Therefore, the proposed changes do not create the possibility of
a new or different kind of accident from any accident previously
evaluated.
[[Page 35741]]
3. [Do] the proposed change[s] involve a significant reduction
in a margin of safety.
Response: No.
The proposed addition of Conditions, Required Actions and
Completion Times [and proposed addition to the LCO] to the Technical
Specifications for the MSIV actuator trains does not alter the
manner in which safety limits or limiting safety system settings are
determined. [There are no proposed changes to safety limits or
limiting safety system settings.] No changes to instrument/system
actuation setpoints are involved. The safety analysis acceptance
criteria are not impacted by [these proposed] change[s], and the
proposed change[s] will not permit plant operation in a
configuration outside the design basis.
Therefore, the proposed changes do not involve a significant
reduction in the margin of safety.
The NRC staff has reviewed the licensee's analysis and, based on
this review, it appears that the three standards of 10 CFR 50.92(c) are
satisfied. Therefore, the NRC staff proposes to determine that the
amendment request involves no significant hazards consideration.
Attorney for licensee: John O'Neill, Esq., Shaw, Pittman, Potts &
Trowbridge, 2300 N Street, NW., Washington, DC 20037.

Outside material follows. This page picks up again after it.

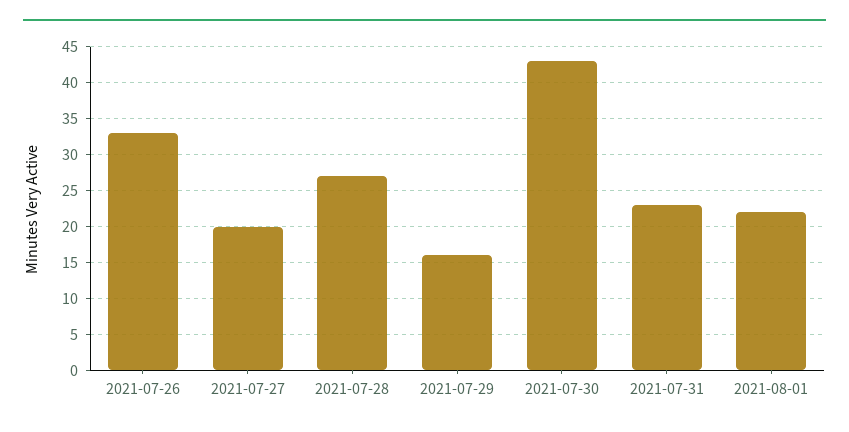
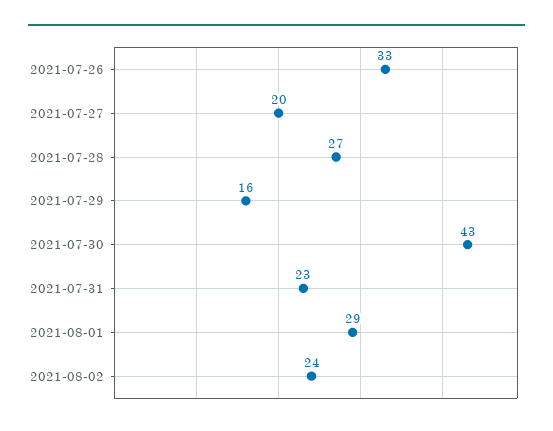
2021-08-01: 22 -> 29
2021-08-02: none -> 24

NRC Section Chief: Robert A. Gramm.
Notice of Issuance of Amendments to Facility Operating Licenses
During the period since publication of the last biweekly notice,
the Commission has issued the following amendments. The Commission has
determined for each of these amendments that the application complies
with the standards and requirements of the Atomic Energy Act of 1954,
as amended (the Act), and the Commission's rules and regulations. The
Commission has made appropriate findings as required by the Act and the
Commission's rules and regulations in 10 CFR Chapter I, which are set
forth in the license amendment.
Notice of Consideration of Issuance of Amendment to Facility
Operating License, Proposed No Significant Hazards Consideration
Determination, and Opportunity for A Hearing in connection with these
actions was published in the Federal Register as indicated.
Unless otherwise indicated, the Commission has determined that
these amendments satisfy the criteria for categorical exclusion in
accordance with 10 CFR 51.22. Therefore, pursuant to 10 CFR 51.22(b),
no environmental impact statement or environmental assessment need be
prepared for these amendments. If the Commission has prepared an
environmental assessment under the special circumstances provision in
10 CFR 51.12(b) and has made a determination based on that assessment,
it is so indicated.
For further details with respect to the action see (1) the
applications for amendment, (2) the amendment, and (3) the Commission's
related letter, Safety Evaluation and/or Environmental Assessment as
indicated. All of these items are available for public inspection at
the Commission's Public Document Room (PDR), located at One White Flint
North, Public File Area 01F21, 11555 Rockville Pike (first floor),
Rockville, Maryland. Publicly available records will be accessible from
the Agencywide Documents Access and Management Systems (ADAMS) Public
Electronic Reading Room on the Internet at the NRC Web site, https://
www.nrc.gov/reading-rm/adams.html. If you do not have access to ADAMS
or if there are problems in accessing the documents located in ADAMS,
contact the PDR Reference staff at 1 (800) 397-4209, (301) 415-4737 or
by e-mail to pdr@nrc.gov.
AmerGen Energy Company, LLC, et al., Docket No. 50-219, Oyster Creek
Nuclear Generating Station, Ocean County, New Jersey
Date of amendment request: October 21, 2004.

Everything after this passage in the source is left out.